I think it'd be easier to think of things cascading a bit more -- so individual
entities detected their own impending death by watching for changes to their
immediate parents' statuses... but I may have to think it through a little more.

https://codereview.appspot.com/5847053/diff/1/source/drafts/stopping-units.rs...
source/drafts/stopping-units.rst:70: - unit agent disables its upstart file
Not sure about this; can't we just always write agents with a "normal exit 0"
stanza and depend on that?

Otherwise, if we get a "weird" failure at this precise point, we won't get an
opportunity to start up again and tidy ourselves up nicely; and besides it seems
more correct to me to let the machine agent *always* tidy up the unit agent
upstart files it originally created (which it will have to do anyway if it times
out...).

https://codereview.appspot.com/5847053/diff/1/source/drafts/stopping-units.rs...
source/drafts/stopping-units.rst:72: - unit agent process exists
s/exists/exits with a code indicating to upstart that it should not be
restarted/

(?)

https://codereview.appspot.com/5847053/diff/1/source/drafts/stopping-units.rs...
source/drafts/stopping-units.rst:74: - machine agent watch fires on 'stop' node
deletion, shutsdown the units container.
s/shutsdown/shuts down/

But regardless, I think we need to consider this in a little more detail --
we're not guaranteed to have a container, after all, and we probably shouldn't
be killing whole containers if we're just shutting down a subordinate charm, for
example.

https://codereview.appspot.com/5847053/diff/1/source/drafts/stopping-units.rs...
source/drafts/stopping-units.rst:78: node contents updated to reflect this.
If the PA kills a machine, it will then be responsible for cleaning up the MA's
nodes *and* any unit nodes?
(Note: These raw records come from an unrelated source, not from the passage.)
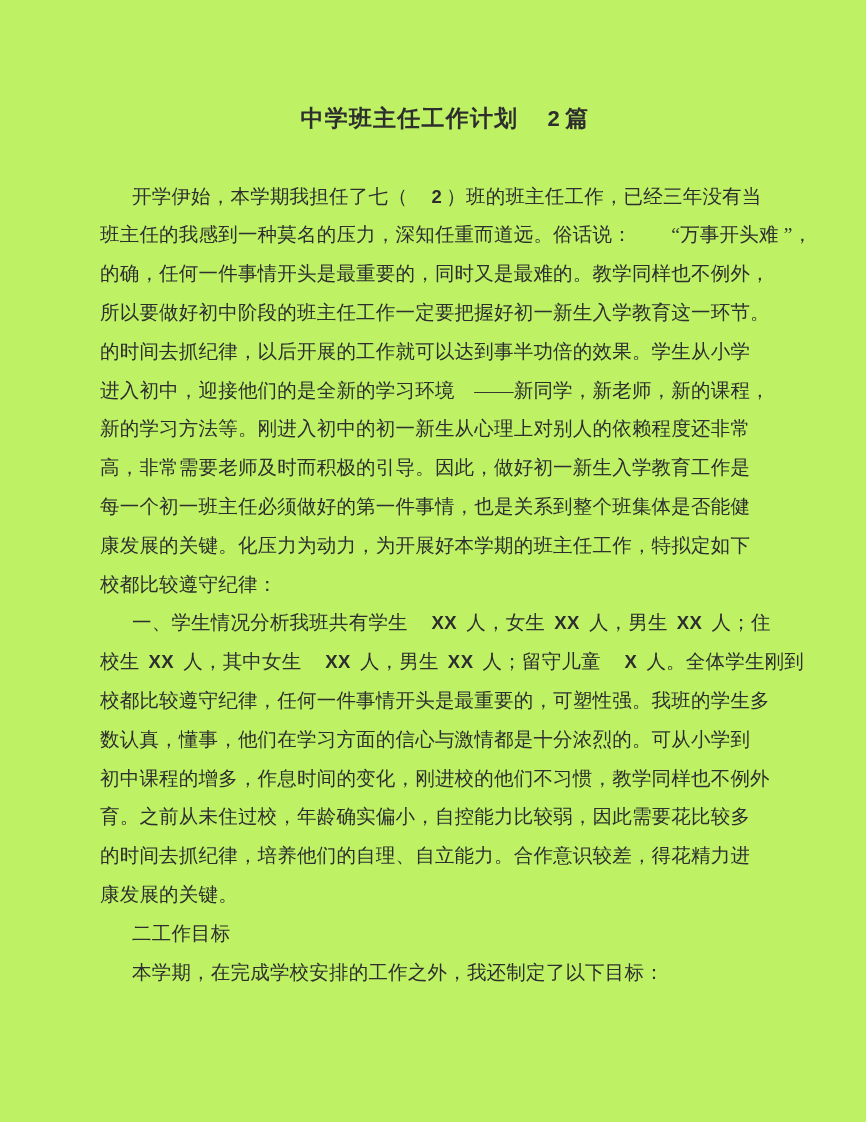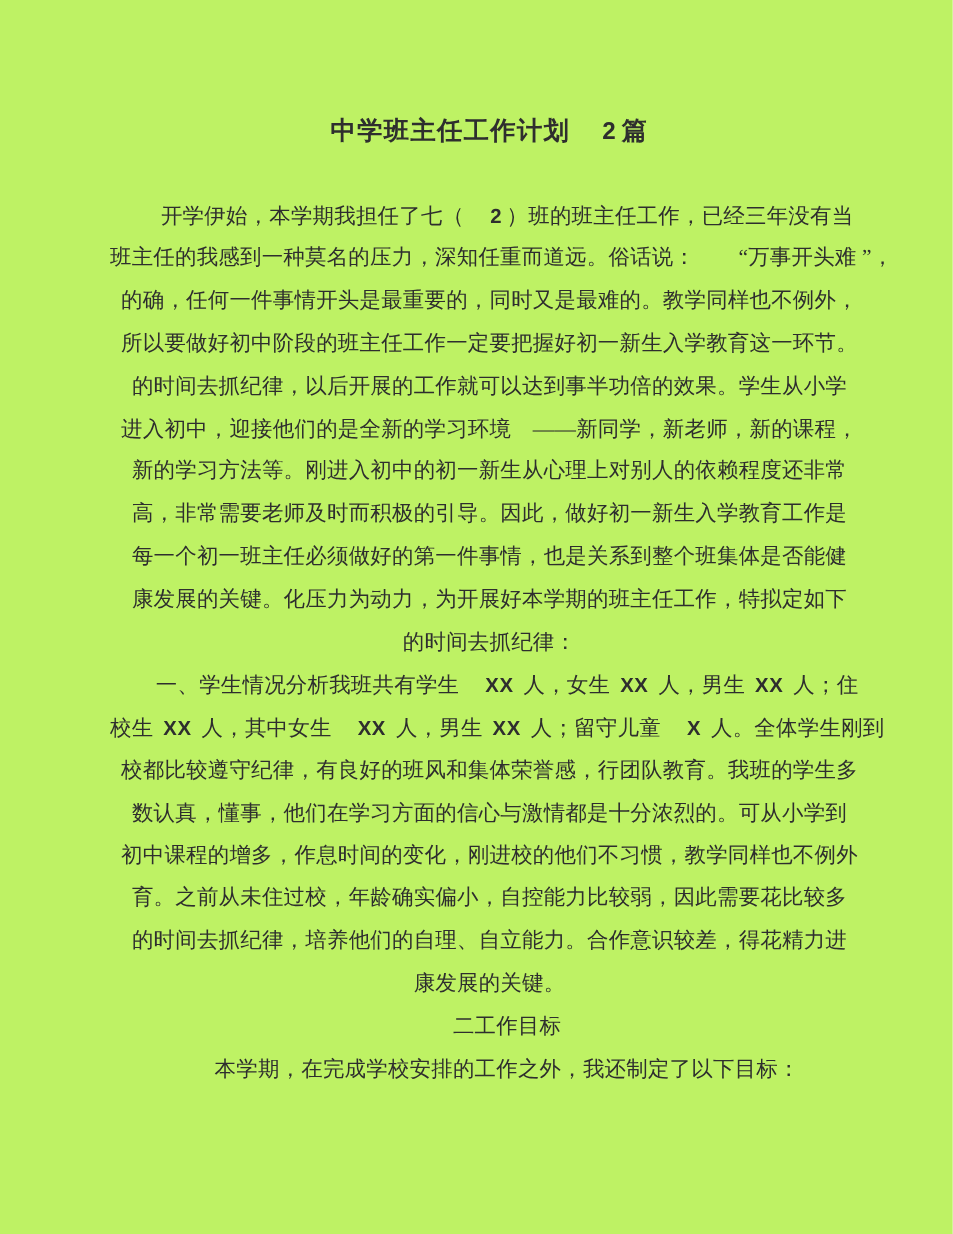--- a/index.html
+++ b/index.html
@@ -38,7 +38,6 @@
     font-size: 19.5px;
     line-height: 38.8px;
     letter-spacing: 0.2px;
-    text-align: center;
   }
   .line {
     white-space: nowrap;

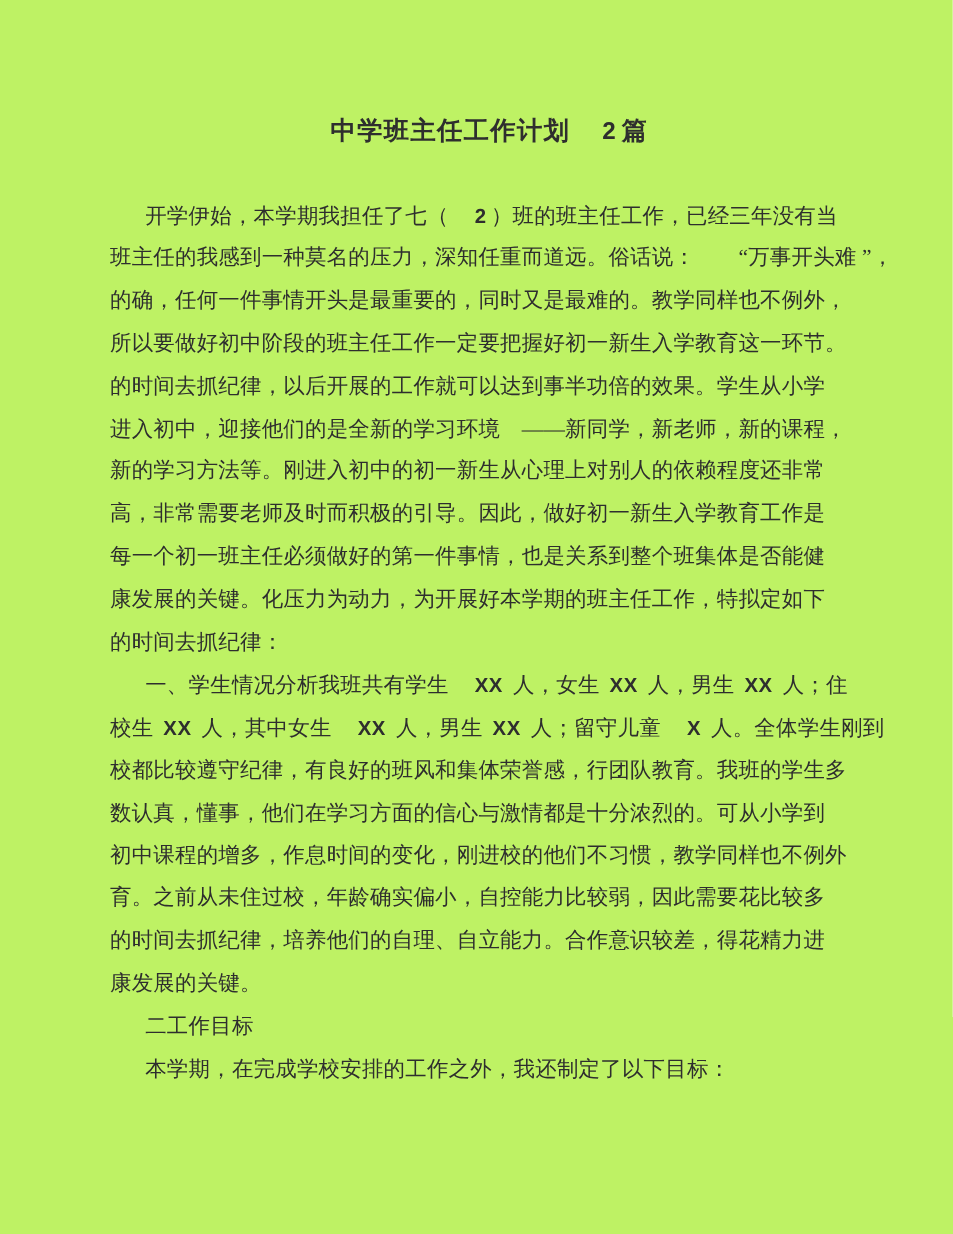--- a/index.html
+++ b/index.html
@@ -76,7 +76,7 @@
         <div class="line">高，非常需要老师及时而积极的引导。因此，做好初一新生入学教育工作是</div>
         <div class="line">每一个初一班主任必须做好的第一件事情，也是关系到整个班集体是否能健</div>
         <div class="line">康发展的关键。化压力为动力，为开展好本学期的班主任工作，特拟定如下</div>
-        <div class="line">的时间去抓纪律：</div>
+        <div class="line">校都比较遵守纪律：</div>
         <div class="line indent">一、学生情况分析我班共有学生　<span class="num">XX</span> 人，女生 <span class="num">XX</span> 人，男生 <span class="num">XX</span> 人；住</div>
         <div class="line">校生 <span class="num">XX</span> 人，其中女生　<span class="num">XX</span> 人，男生 <span class="num">XX</span> 人；留守儿童　<span class="num">X</span> 人。全体学生刚到</div>
         <div class="line">校都比较遵守纪律，有良好的班风和集体荣誉感，行团队教育。我班的学生多</div>

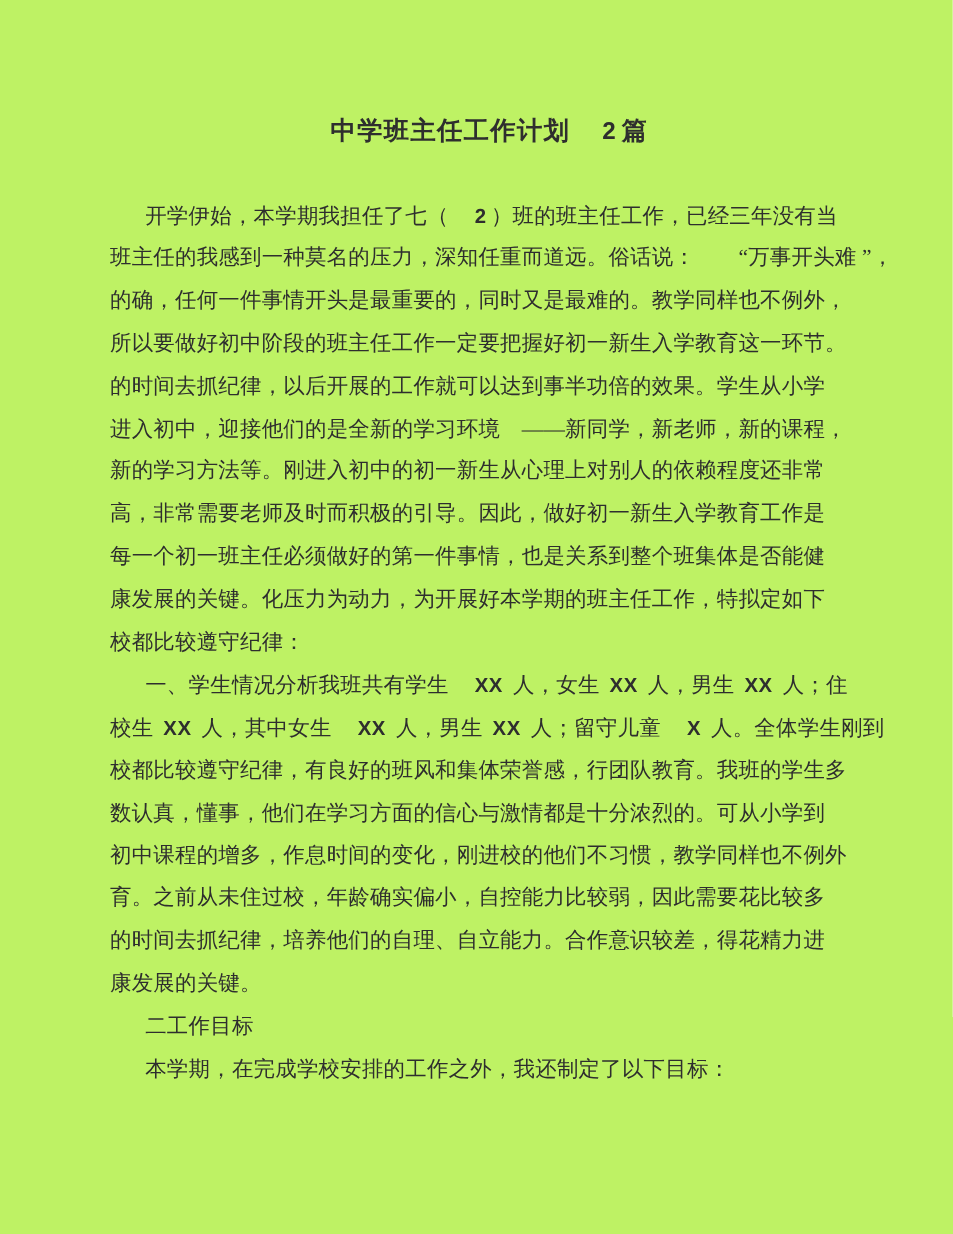--- a/index.html
+++ b/index.html
@@ -79,7 +79,7 @@
         <div class="line">校都比较遵守纪律：</div>
         <div class="line indent">一、学生情况分析我班共有学生　<span class="num">XX</span> 人，女生 <span class="num">XX</span> 人，男生 <span class="num">XX</span> 人；住</div>
         <div class="line">校生 <span class="num">XX</span> 人，其中女生　<span class="num">XX</span> 人，男生 <span class="num">XX</span> 人；留守儿童　<span class="num">X</span> 人。全体学生刚到</div>
-        <div class="line">校都比较遵守纪律，有良好的班风和集体荣誉感，行团队教育。我班的学生多</div>
+        <div class="line">校都比较遵守纪律，任何一件事情开头是最重要的，可塑性强。我班的学生多</div>
         <div class="line">数认真，懂事，他们在学习方面的信心与激情都是十分浓烈的。可从小学到</div>
         <div class="line">初中课程的增多，作息时间的变化，刚进校的他们不习惯，教学同样也不例外</div>
         <div class="line">育。之前从未住过校，年龄确实偏小，自控能力比较弱，因此需要花比较多</div>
This doesn't seem quite right... sounds like a job
for the GC really (because -- I *think* -- it's going to have to deal with unit
cleanup as a consequence of forcible machine termination. (If the MA doesn't
handle a stop request properly, probably it didn't stop its units either.).

https://codereview.appspot.com/5847053/diff/1/source/drafts/stopping-units.rs...
source/drafts/stopping-units.rst:89: and garbage collects their topology
footprint and zk state.
I think this needs a bit more detail; see below.

https://codereview.appspot.com/5847053/diff/1/source/drafts/stopping-units.rs...
source/drafts/stopping-units.rst:100: internal data structures.
Sounds sensible. I'm wondering if it would be sensible to extend the general
idea to unit relations, replacing the existing mechanism; in combination with a
gc node, for example, it could be useful for units to hold a don't-delete-yet
lock on other participants in their relations (until the point at which the unit
itself has processed their removal).

(I think we do need something like this: a relation hook can theoretically
execute with an arbitrarily old members list, and the only reason this isn't
currently a problem is because we don't delete the old members' settings nodes,
so the relation hook commands can continue to cheerfully extract data from dead
unit relations. (I think, anyway: the details have grown hazy. Please correct me
if I need it ;)))

But then... if a UA holding a "lock" on another unit relation's settings gets
forcibly killed, we need a way to detect that *that* lock is no longer
relevant... it's not insoluble, sure, but it could get fiddly, and whatever we
do I think we'll need a semi-smart GC that can figure out these sorts of issues,
and I think it's worth speccing out the details of the GC in a bit more depth.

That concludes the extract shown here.